No wait - films. Can't believe they're managing to stretch this one across 3 full movies. Talk about milking something for all it's worth...

Brett Dale said...

Cant wait for the Hobbit movie, a remarkable achievement for New Zealand and might I say, female screenwriters.

AnneE said...

I'm so pleased to see this post - a much-needed counterpoint to the pervasive adulation going on, and on, and on - much like the films. Thank you!

Brett Dale said...

Any project with Martin Freeman in it, is going to have artistic metric and be worth seeing.

A_Nonny_Moose said...

Brett: you mean racist, transphobic Martin Freeman? Yeah, coz I just love actors who say shit about their American opposite (Lucy Liu) and casually chuck transphobic slurs around...

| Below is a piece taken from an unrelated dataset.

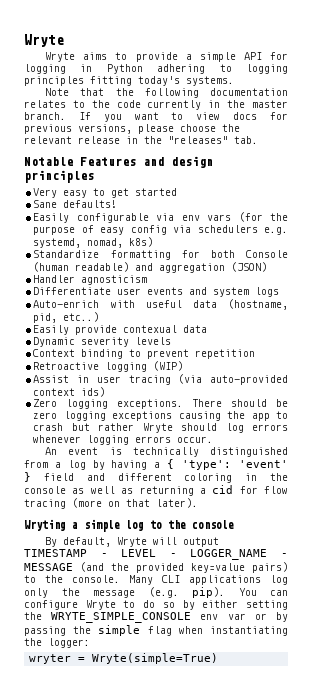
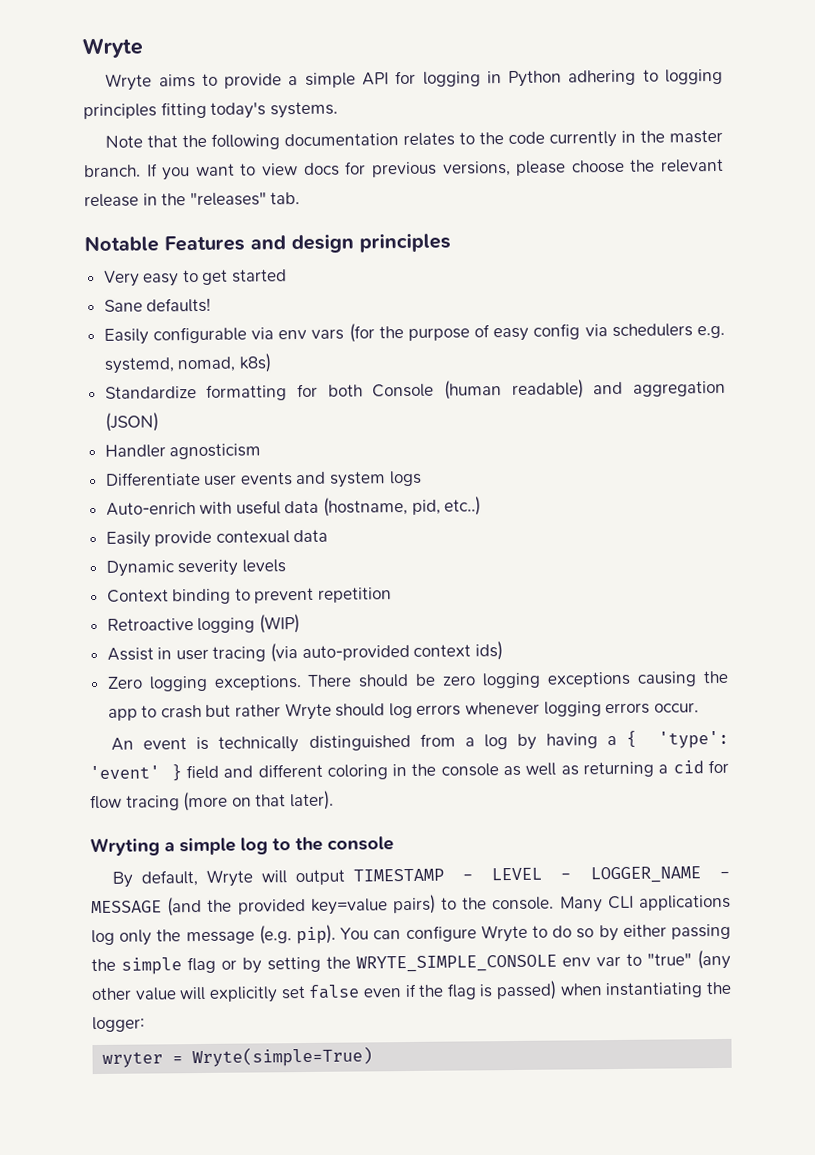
- You can configure Wryte to do so by either setting the WRYTE_SIMPLE_CONSOLE env var or by passing the simple flag when instantiating the logger:
+ You can configure Wryte to do so by either passing the simple flag or by setting the WRYTE_SIMPLE_CONSOLE env var to "true" (any other value will explicitly set false even if the flag is passed) when instantiating the logger:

And you mean the women screenwriters who no matter how much they bloody try will always be over shadowed in name by geek overlord Peter Jackson?

Brett Dale said...

I am unaware of any thing that Martin Freeman said about Lucy Liu.

Do you have a link to his actual comments, and not just some media report saying what he said.

Also I mean the woman screenwriters who Peter Jackson fought for to write the screen play for The Hobbit, they should be applaud.

In movie making, The director will always be on top, doesn't matter if they're male or female, that is the industry of film making.

The Hobbit will open doors for so many people, male or female.





A_Nonny_Moose said...

Brett: I see you're incapable of Google-Fu. Pity.

And I'm still seeing a complete lack of understanding of the gender divide in Hollywood. We should be giving Jackson cookies for "uplifting" women now? Aren't knighthoods, kicking the shit out of our unions, and millions of tax free dollars enough?

Brett Dale said...

Real Classy, Nonny Moose.

I googled Martin freeman and lucy liu, and all I could find, was people complaining that in the American version of Sherlock, they thought that Freeman should've played Holmes.

In terms of Peter Jackson, creating 1000's of jobs should be enough for people to congratulated him.

But it would appear, ideology rules over, what is best, with some on the left.